What to produce: Wherever "subtotal" occurs in the entries, copy the line that holds it.
---------- Information
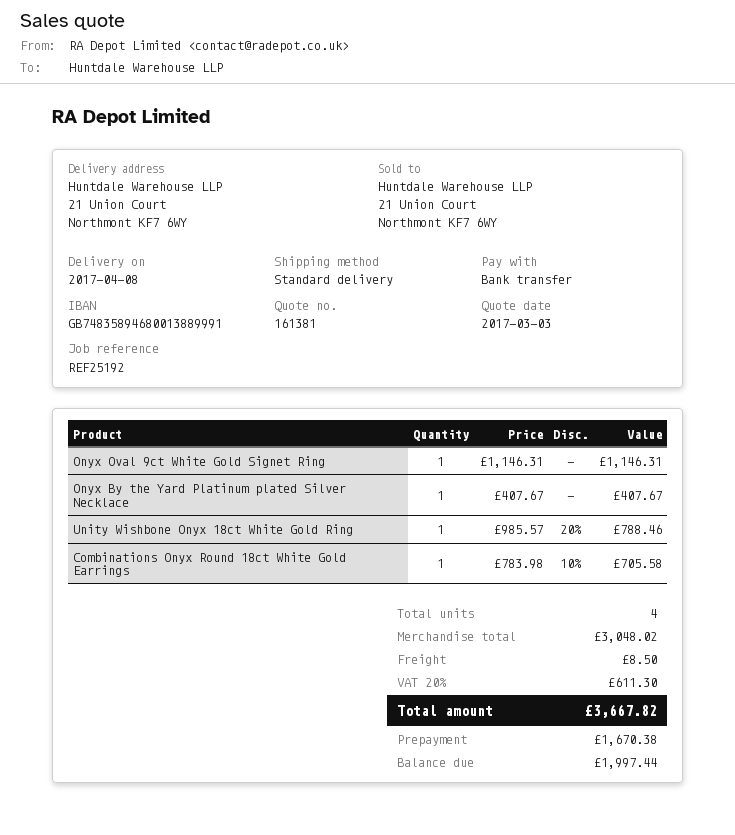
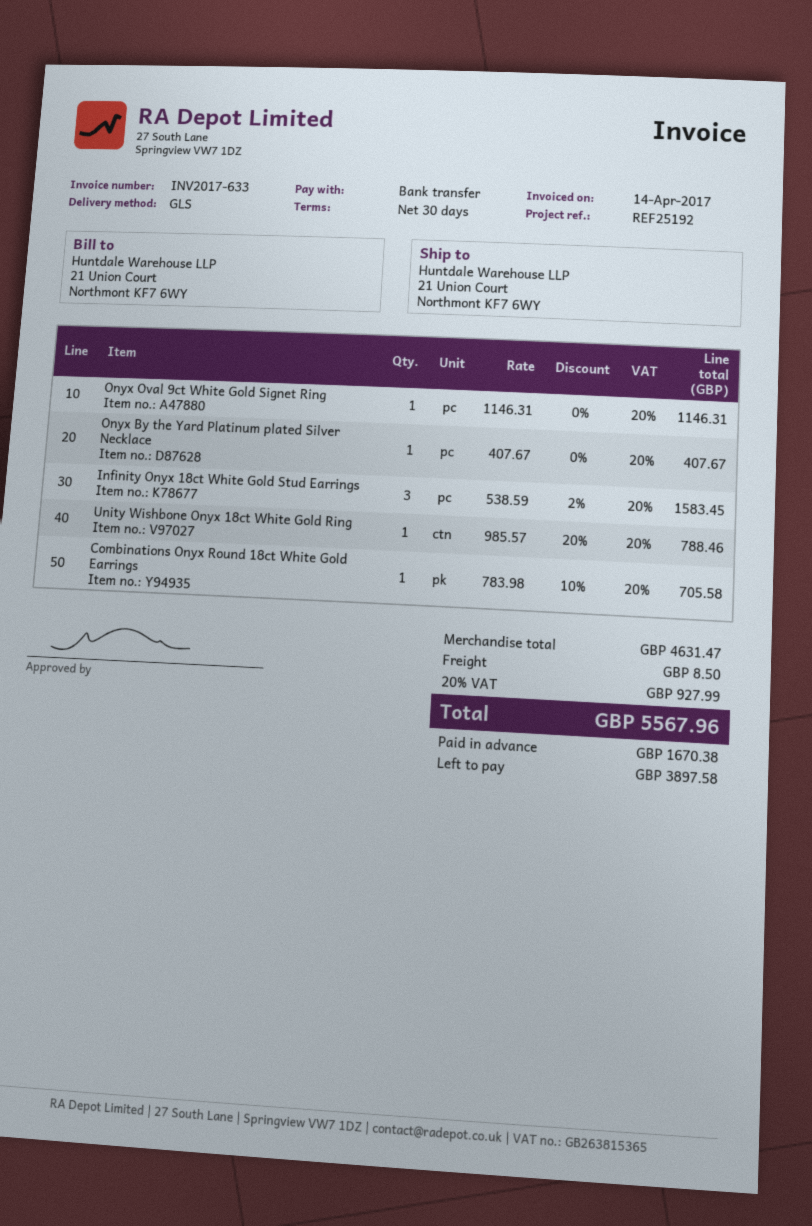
shipping method: standard -> GLS
Infinity Onyx 18ct White Gold Stud Earrings: none -> 3 x 538.59 - 2% = 1583.45
subtotal: 3048.02 -> 4631.47
tax: 20% = 611.30 -> 20% = 927.99
total: 3667.82 -> 5567.96
balance: 1997.44 -> 3897.58

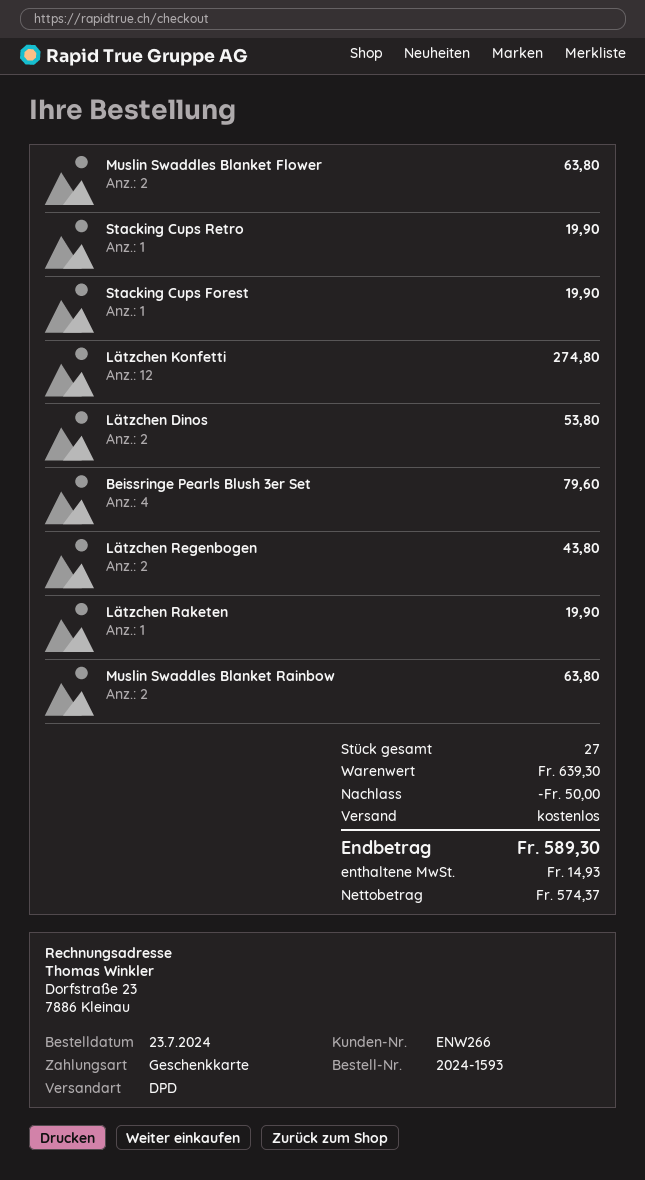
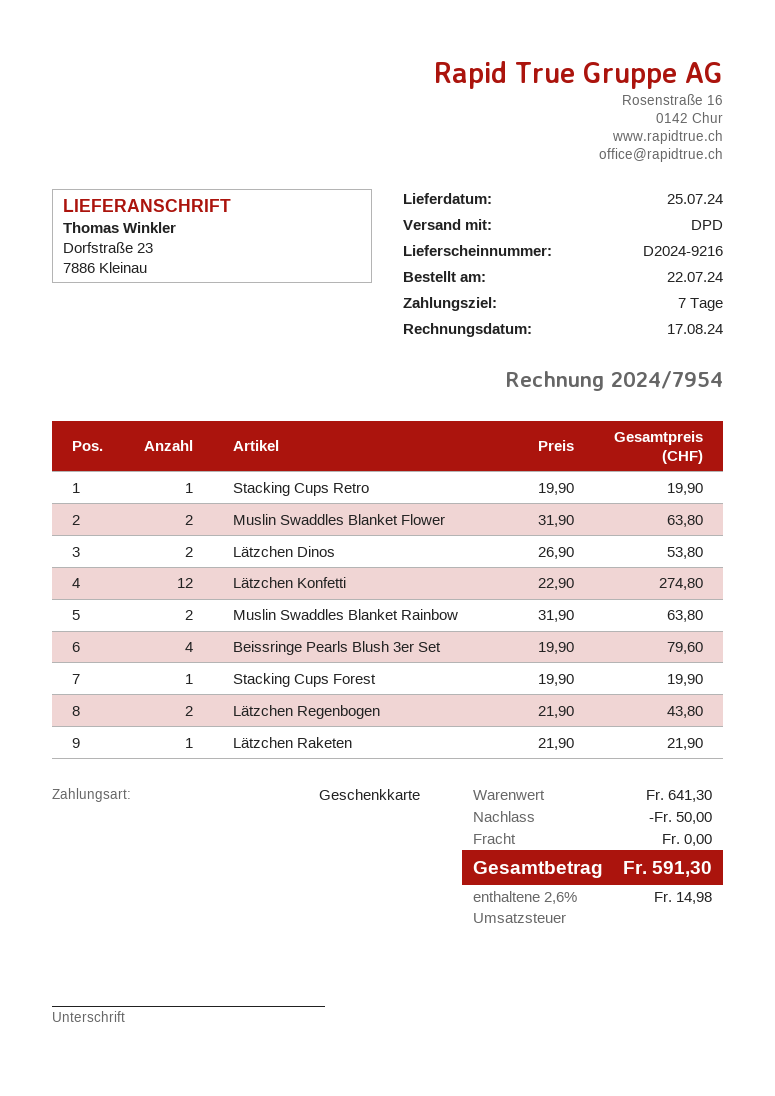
order date: 2024-07-23 -> 2024-07-22
Lätzchen Raketen: 1 for 19.90 -> 1 for 21.90
subtotal: 639.30 -> 641.30
tax: 14.93 -> 14.98
total: 589.30 -> 591.30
--------------------
The completed task:
subtotal: 3048.02 -> 4631.47
subtotal: 639.30 -> 641.30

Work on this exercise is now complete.